Il regolamento europeo MiCA (Markets in Crypto-Assets), la normativa che disciplina i beni digitali nell’Unione, è entrato pienamente in vigore oggi, 1° luglio, e questo ha fatto scattare il blocco per tutte le piattaforme di criptovalute prive di autorizzazione. La fine del periodo transitorio, scaduto ieri, vieta agli operatori non regolamentati di prestare servizi di acquisto e vendita ai cittadini europei, per cui molte società dovranno abbandonare il mercato.
La misura non colpisce il possesso di bitcoin o di altre valute virtuali, che i risparmiatori possono continuare a scambiare tramite gli intermediari in regola, ma modifica profondamente il funzionamento degli exchange. Le società del settore devono infatti ottenere la licenza di CASP (Crypto-Asset Service Provider), un’autorizzazione che impone standard rigidi sui controlli contro il riciclaggio di denaro, sulla trasparenza e sui requisiti di capitale.
Gli exchange autorizzati
Cosa cambia per gli utenti
Bruxelles ha introdotto queste regole dopo i fallimenti finanziari e le frodi che hanno colpito il comparto negli anni scorsi, con l’intenzione di uniformare le leggi nei Paesi membri.
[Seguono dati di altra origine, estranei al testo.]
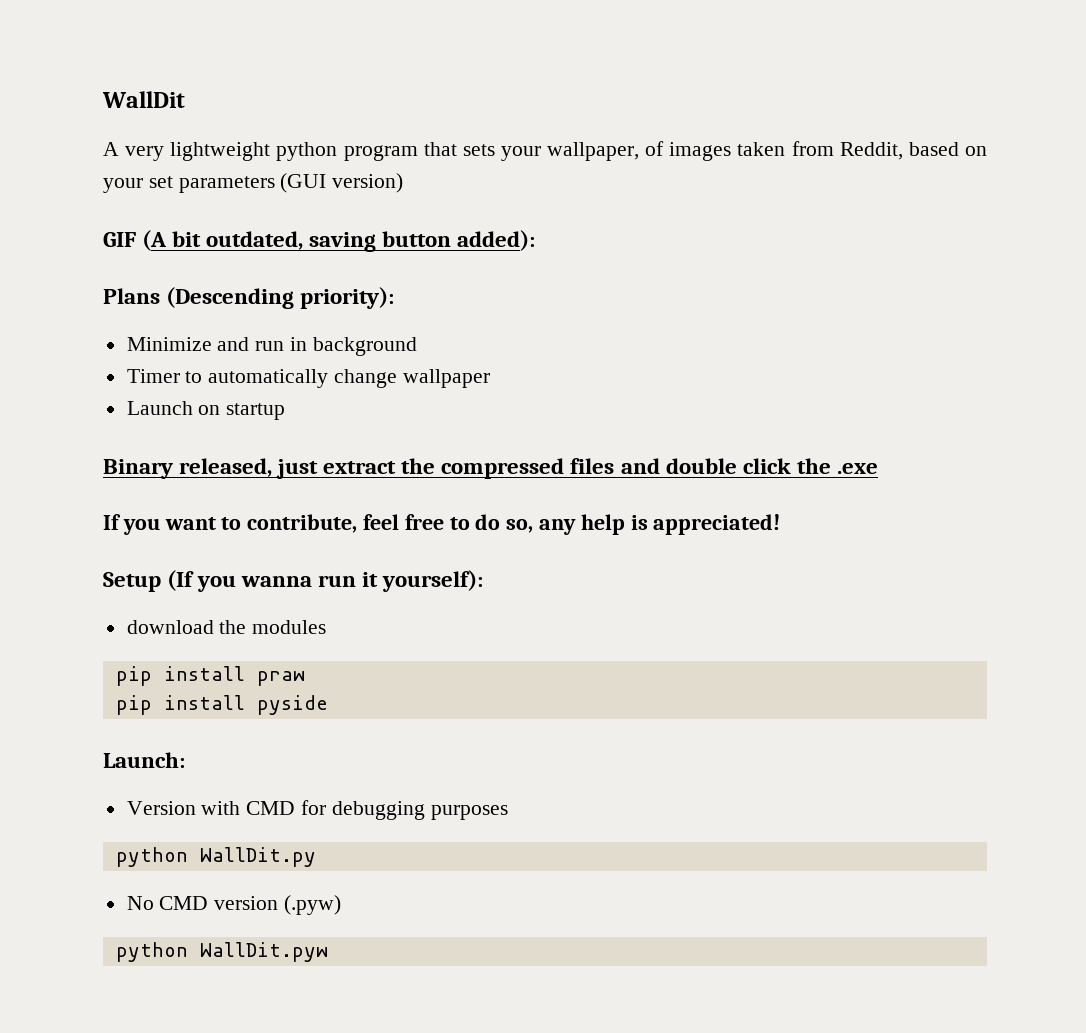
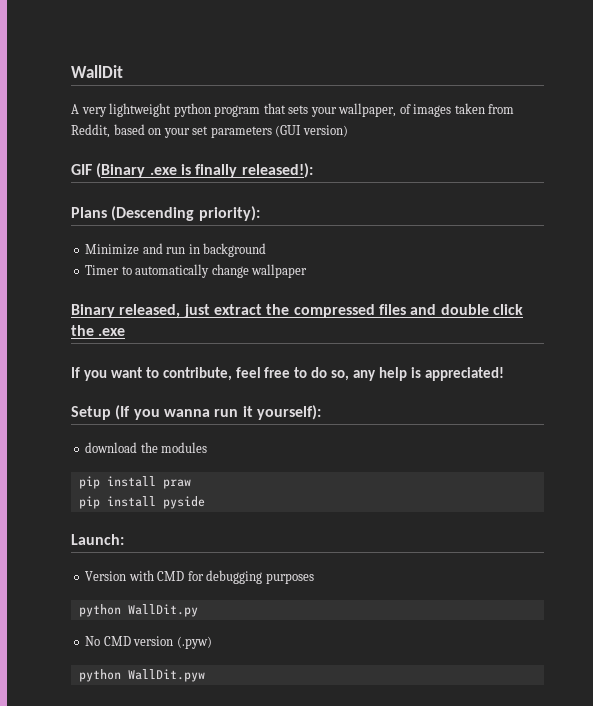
[142,230,536,252] (A bit outdated, saving button added): -> [96,163,313,178] (Binary .exe is finally released!):
[126,401,286,420] // Launch on startup -> (308, 271) none

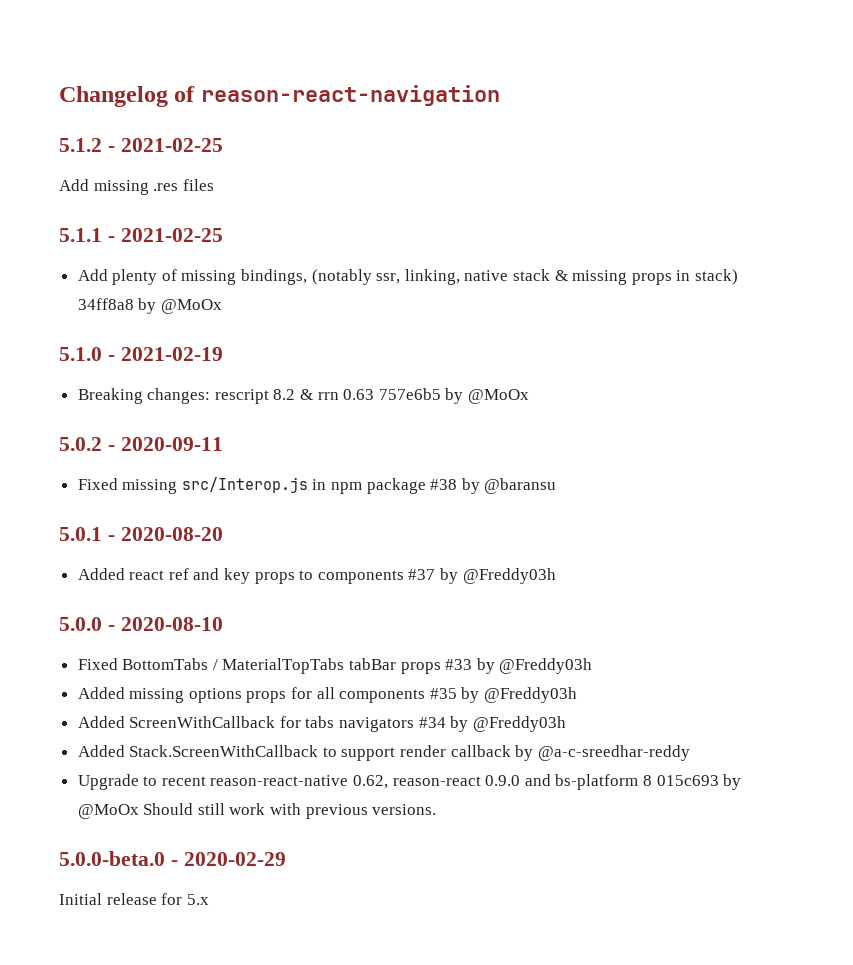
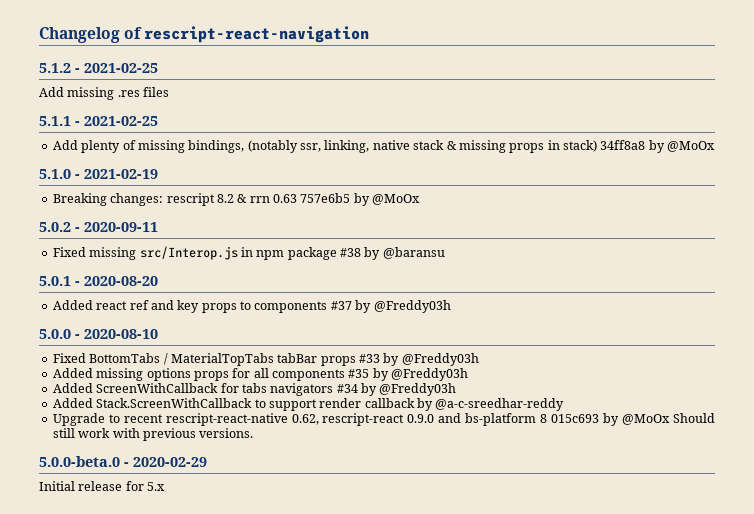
[200,85,500,106] reason-react-navigation -> [144,26,370,43] rescript-react-navigation
[210,775,481,789] reason-react-native 0.62, reason-react -> [165,413,405,426] rescript-react-native 0.62, rescript-react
I numeri indicano un cambiamento profondo per il settore: nell’Unione europea si contano circa 1.200 società crypto registrate, ma meno del 20% di queste ha ottenuto la nuova licenza prima della scadenza dei termini, cosa che fa prevedere una forte riduzione degli operatori attivi.
Le piattaforme che non si sono adeguate alla legge non possono più raccogliere nuovi clienti o fare pubblicità all’interno dello Spazio economico europeo. Queste aziende devono avviare una chiusura ordinata delle attività, un processo che richiede di restituire i fondi o permettere il trasferimento delle criptovalute verso altri portafogli digitali.
I risparmiatori devono verificare se l’intermediario scelto sia in possesso dell’autorizzazione MiCA, per evitare il blocco improvviso delle operazioni. Le nuove regole modificano l’accesso ai servizi, perciò la scelta della piattaforma non può basarsi solo sulla popolarità del marchio ma richiede una verifica formale delle licenze europee.
Il caso Binance
Tra le società coinvolte dal nuovo regime c’è anche Binance, il più grande exchange del mondo per volumi di scambi. La società non ha completato l’iter di autorizzazione entro la scadenza del 30 giugno e ha comunicato che si trova al lavoro per ottenere la licenza in uno Stato membro dell’Unione europea, per cui dovrà gestire una fase intermedia.
I vertici dell’azienda hanno comunicato ai clienti che i fondi rimangono accessibili e che le procedure interne eviteranno problemi per la sicurezza dei capitali. Il passaggio dimostra quanto sia impegnativo l’adeguamento alle regole europee, che assimilano le società di criptovalute ai comuni intermediari finanziari e cancellano la frammentazione normativa del passato.